═════ Supplied entries
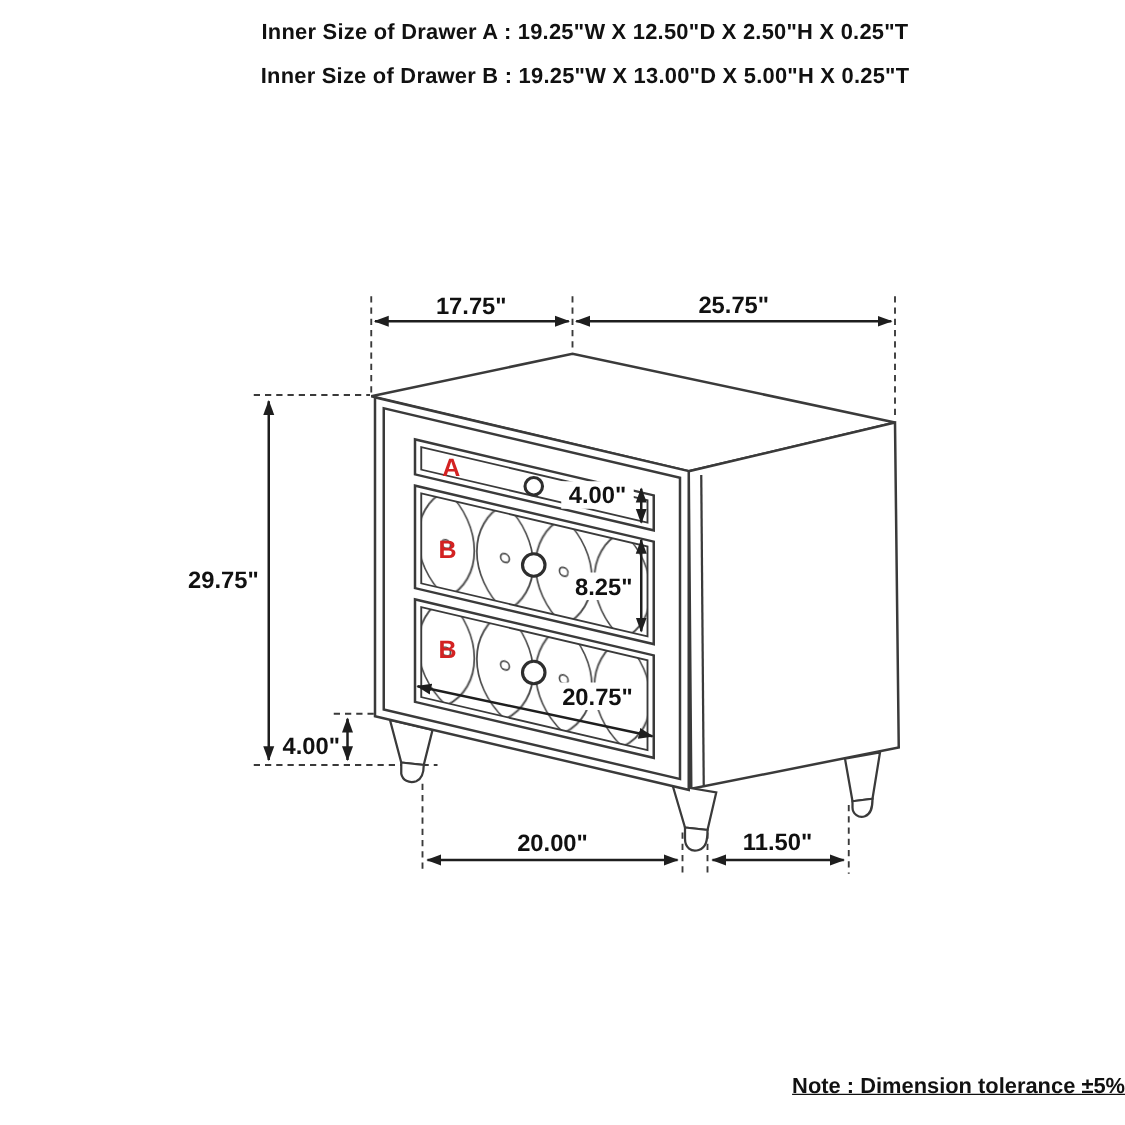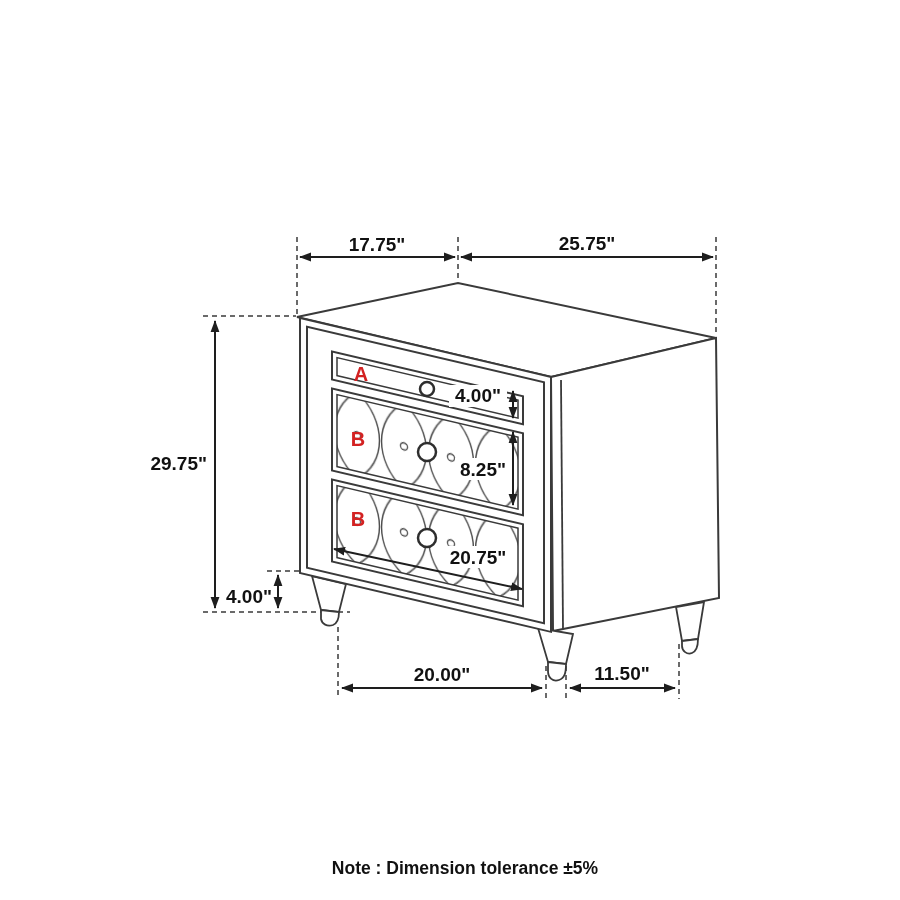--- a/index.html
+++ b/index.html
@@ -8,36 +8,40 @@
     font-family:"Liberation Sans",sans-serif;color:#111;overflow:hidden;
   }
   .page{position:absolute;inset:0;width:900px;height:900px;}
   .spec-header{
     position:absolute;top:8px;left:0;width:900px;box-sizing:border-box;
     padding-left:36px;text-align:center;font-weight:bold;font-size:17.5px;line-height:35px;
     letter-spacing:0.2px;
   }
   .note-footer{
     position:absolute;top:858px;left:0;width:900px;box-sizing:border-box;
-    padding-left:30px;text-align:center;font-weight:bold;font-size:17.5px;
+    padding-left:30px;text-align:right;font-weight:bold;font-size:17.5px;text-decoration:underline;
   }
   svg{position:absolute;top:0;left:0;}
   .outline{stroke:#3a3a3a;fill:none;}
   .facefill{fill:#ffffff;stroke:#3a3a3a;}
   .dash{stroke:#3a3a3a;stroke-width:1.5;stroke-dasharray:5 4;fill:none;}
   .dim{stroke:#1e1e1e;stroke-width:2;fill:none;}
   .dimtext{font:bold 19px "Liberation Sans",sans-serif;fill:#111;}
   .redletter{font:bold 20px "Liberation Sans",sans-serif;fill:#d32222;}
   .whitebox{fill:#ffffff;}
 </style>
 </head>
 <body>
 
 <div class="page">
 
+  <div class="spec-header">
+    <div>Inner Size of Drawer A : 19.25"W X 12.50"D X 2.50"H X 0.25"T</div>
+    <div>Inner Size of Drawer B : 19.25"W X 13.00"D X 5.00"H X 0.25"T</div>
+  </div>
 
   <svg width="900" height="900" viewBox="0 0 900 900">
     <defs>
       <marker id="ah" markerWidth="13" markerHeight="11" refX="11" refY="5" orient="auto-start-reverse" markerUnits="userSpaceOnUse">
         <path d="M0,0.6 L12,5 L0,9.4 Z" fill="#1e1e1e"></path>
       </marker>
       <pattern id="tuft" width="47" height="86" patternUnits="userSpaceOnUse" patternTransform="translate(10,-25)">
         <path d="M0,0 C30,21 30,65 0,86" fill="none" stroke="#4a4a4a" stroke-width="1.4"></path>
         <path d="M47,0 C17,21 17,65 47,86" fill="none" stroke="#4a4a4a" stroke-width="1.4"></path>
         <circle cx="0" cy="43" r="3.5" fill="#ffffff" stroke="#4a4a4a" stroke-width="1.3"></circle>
══════════
- **Work instructions**
Repeat the records in full, exactly as they appear, but with the pictures removed.

- **Task answer**
--- a/index.html
+++ b/index.html
@@ -8,36 +8,40 @@
     font-family:"Liberation Sans",sans-serif;color:#111;overflow:hidden;
   }
   .page{position:absolute;inset:0;width:900px;height:900px;}
   .spec-header{
     position:absolute;top:8px;left:0;width:900px;box-sizing:border-box;
     padding-left:36px;text-align:center;font-weight:bold;font-size:17.5px;line-height:35px;
     letter-spacing:0.2px;
   }
   .note-footer{
     position:absolute;top:858px;left:0;width:900px;box-sizing:border-box;
-    padding-left:30px;text-align:center;font-weight:bold;font-size:17.5px;
+    padding-left:30px;text-align:right;font-weight:bold;font-size:17.5px;text-decoration:underline;
   }
   svg{position:absolute;top:0;left:0;}
   .outline{stroke:#3a3a3a;fill:none;}
   .facefill{fill:#ffffff;stroke:#3a3a3a;}
   .dash{stroke:#3a3a3a;stroke-width:1.5;stroke-dasharray:5 4;fill:none;}
   .dim{stroke:#1e1e1e;stroke-width:2;fill:none;}
   .dimtext{font:bold 19px "Liberation Sans",sans-serif;fill:#111;}
   .redletter{font:bold 20px "Liberation Sans",sans-serif;fill:#d32222;}
   .whitebox{fill:#ffffff;}
 </style>
 </head>
 <body>
 
 <div class="page">
 
+  <div class="spec-header">
+    <div>Inner Size of Drawer A : 19.25"W X 12.50"D X 2.50"H X 0.25"T</div>
+    <div>Inner Size of Drawer B : 19.25"W X 13.00"D X 5.00"H X 0.25"T</div>
+  </div>
 
   <svg width="900" height="900" viewBox="0 0 900 900">
     <defs>
       <marker id="ah" markerWidth="13" markerHeight="11" refX="11" refY="5" orient="auto-start-reverse" markerUnits="userSpaceOnUse">
         <path d="M0,0.6 L12,5 L0,9.4 Z" fill="#1e1e1e"></path>
       </marker>
       <pattern id="tuft" width="47" height="86" patternUnits="userSpaceOnUse" patternTransform="translate(10,-25)">
         <path d="M0,0 C30,21 30,65 0,86" fill="none" stroke="#4a4a4a" stroke-width="1.4"></path>
         <path d="M47,0 C17,21 17,65 47,86" fill="none" stroke="#4a4a4a" stroke-width="1.4"></path>
         <circle cx="0" cy="43" r="3.5" fill="#ffffff" stroke="#4a4a4a" stroke-width="1.3"></circle>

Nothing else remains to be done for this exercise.